Já os fatalistas são aqueles que aceitam a realidade do problema,mas jogaram a toalha. Não negam que existe uma crise climática e reconhecem a evidência sólida de que essa crise é resultado da ação humana. Mas renderam-se ao desânimo: afirmam que já é tarde demais para evitar o pior,e que tentativas de,por exemplo,forçar uma redução do uso de combustíveis fósseis apenas criarão mais burocracia,confusão e sofrimento humano,sem resolver nada,porque não há solução possível.
As teorias da conspiração também sofreram mudanças. Se antes os negacionistas acusavam os climatologistas de fabricar ou exagerar dados,agora os fatalistas os acusam de esconder ou minimizar os dados e efeitos das mudanças climáticas para não assustar a população.
O fatalismo é insuflado no debate público por grupos que têm a perder — dinheiro,prestígio,votos — caso a humanidade decida fazer algo concreto (tipo parar de furar novos poços de petróleo) para evitar o pior cenário da mudança climática. Mas a facilidade com que a mensagem é acatada merece análise.
Uma hipótese para explicar o crescente número de fatalistas do clima,pelo menos nos EUA,é a tendência de enxergar a ciência como binária. A ciência é apresentada na escola como um corpo de conhecimento fixo,com respostas de sim ou não,certo ou errado. Mas na verdade,a ciência é um processo de investigação que leva em conta incertezas e probabilidades.

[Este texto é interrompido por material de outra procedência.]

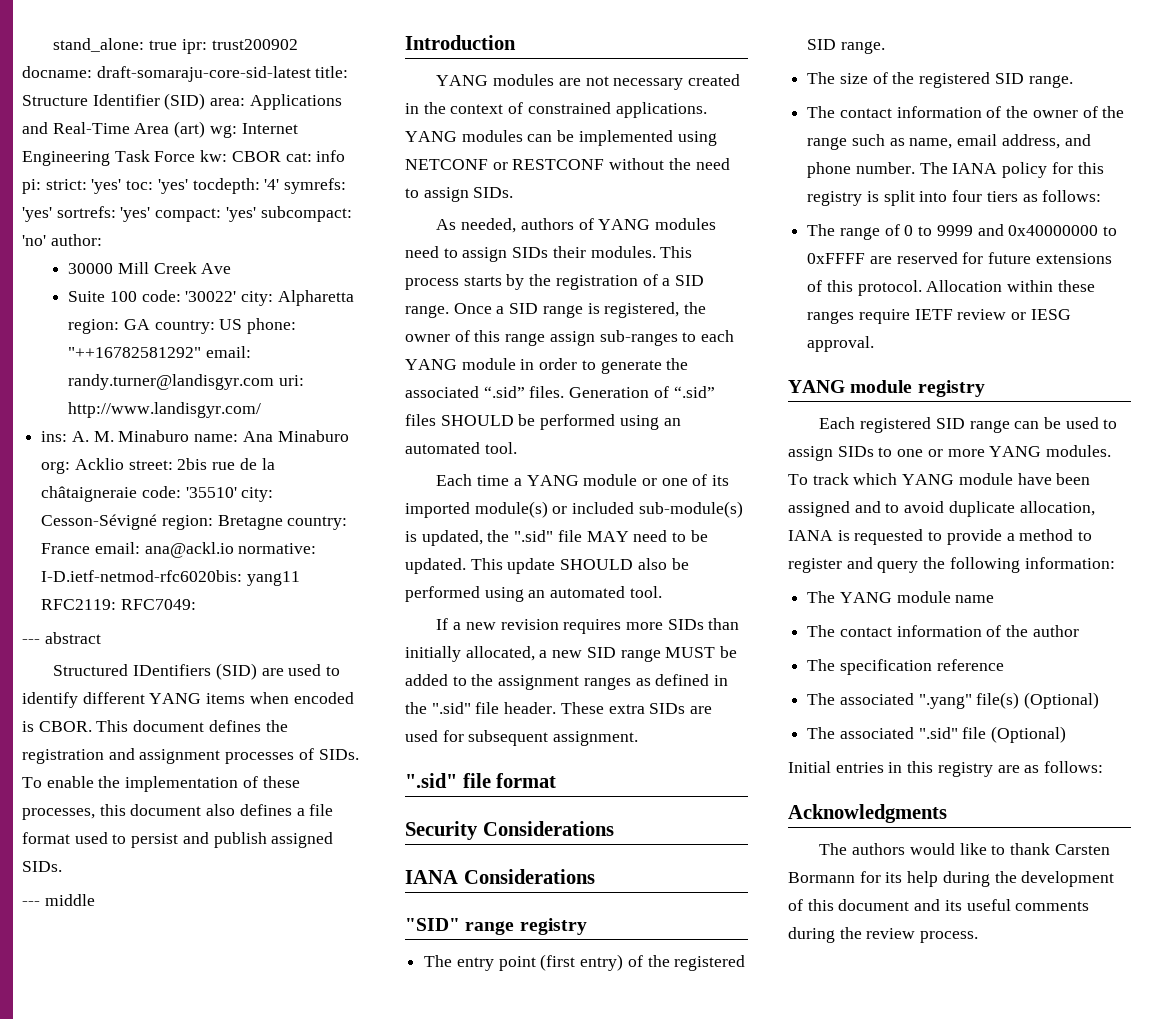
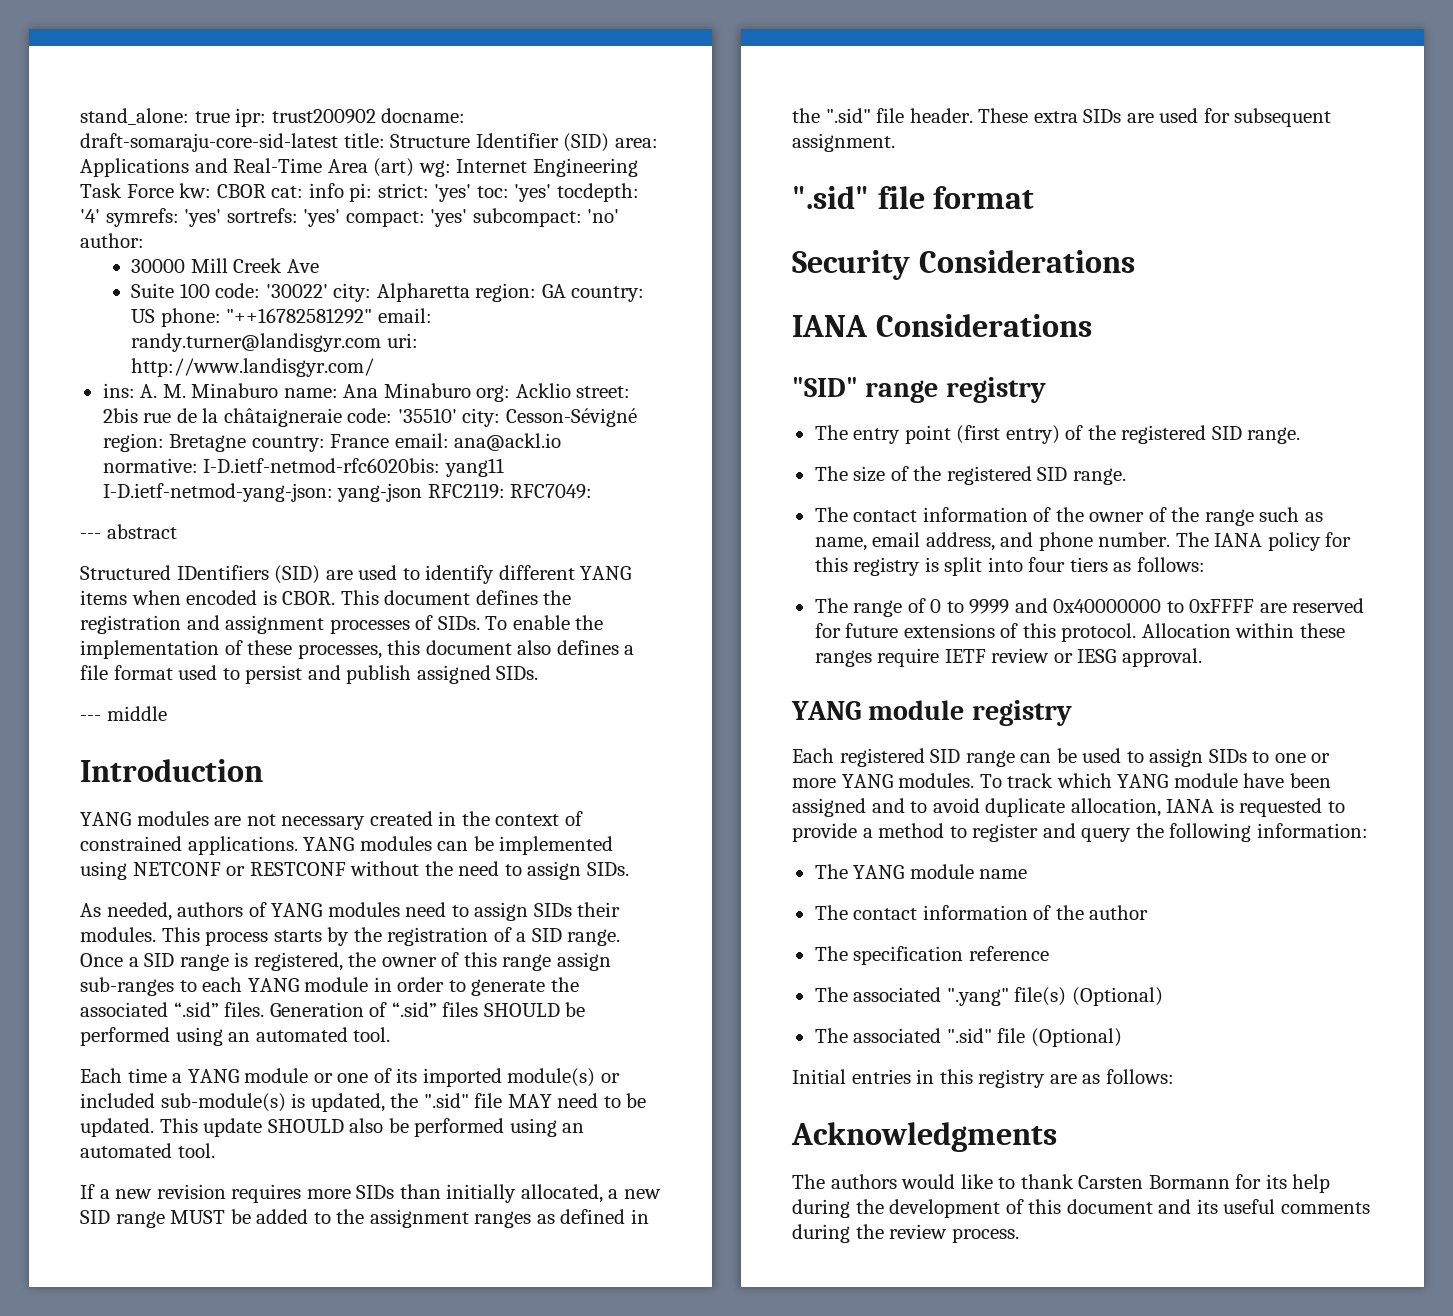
(300, 578) none -> [102,483,423,502] I-D.ietf-netmod-yang-json: yang-json

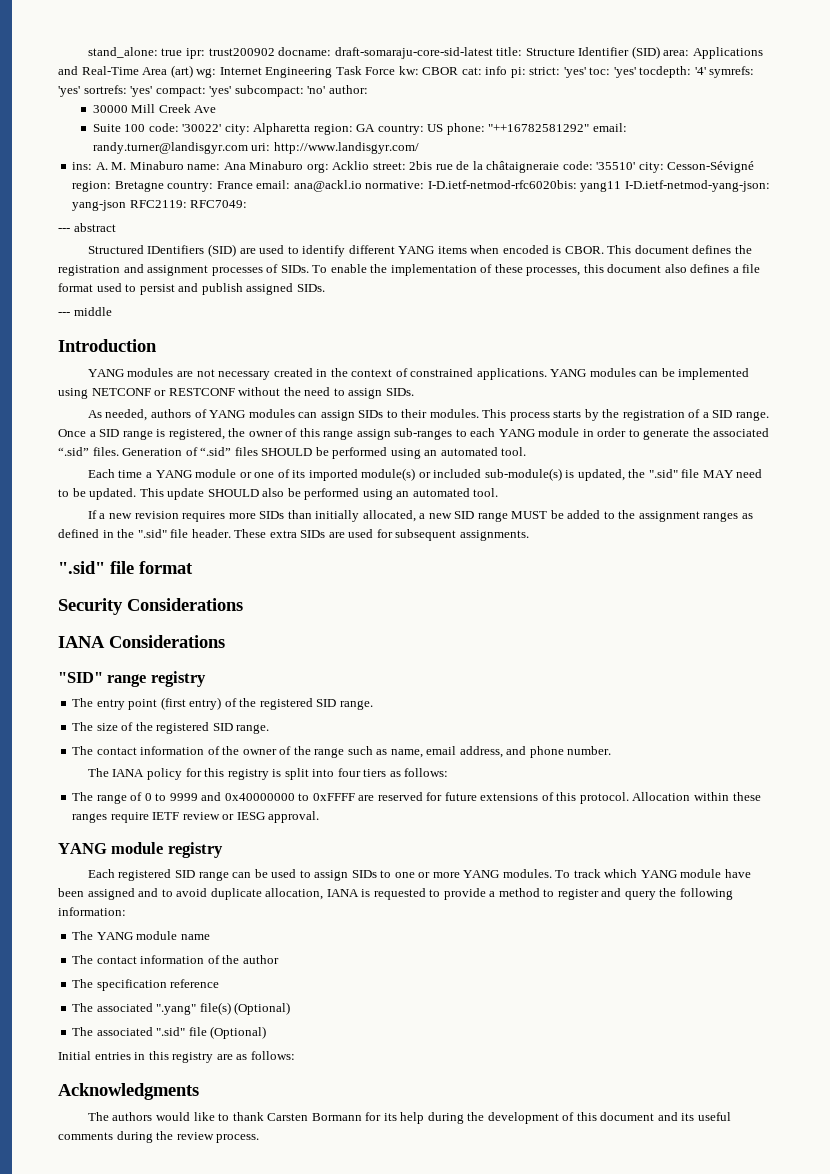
[405,902,572,921] need to assign SIDs -> [298,410,398,421] can assign SIDs to
[792,133,895,152] assignment. -> [459,530,529,541] assignments.
(1171, 539) none -> (612, 750) //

Quando vemos o conhecimento científico como binário,os alertas do IPCC (Painel Intergovernamental para Mudança do Clima) sobre os riscos associados a um aquecimento superior a 1,5°C passam a ser encarados como sentenças de morte. Mas não é isso que o IPCC diz. O painel descreve efeitos que se tornam cada vez mais prováveis se permitirmos que o aquecimento supere 1,5°C,2°C ou 3°C. Mas certamente não diz que não é possível ou desejável diminuir as emissões de carbono. Um aquecimento de 1,5°C é indesejável,mas é certamente menos catastrófico do que 2°C. E 2°C ainda é preferível a 3°C. Cada um desses números representa um cenário diferente de elevação da taxa de extinção de espécies,perda de biodiversidade e exaustão de recursos.
Outro fator que pode afetar o comportamento é a percepção do risco. Passamos de um risco visto como algo muito distante,para efeitos imediatos – como fumaça,fuligem,enchentes – e muito frequentes,contribuindo para a sensação de que tudo está perdido.
Encontrar o equilíbrio na comunicação de risco é sempre complicado. É preciso alertar sem criar pânico. Conscientizar para provocar ação,e não assustar a ponto de criar paralisia. Noticiar sem criar fadiga em torno do tema e normalizar o intolerável. Para isso,precisamos de uma sensibilidade interdisciplinar,com climatologistas estatísticos,psicólogos e especialistas em comunicação de ciência e risco. As vezes a semântica faz mais diferença do que os dados!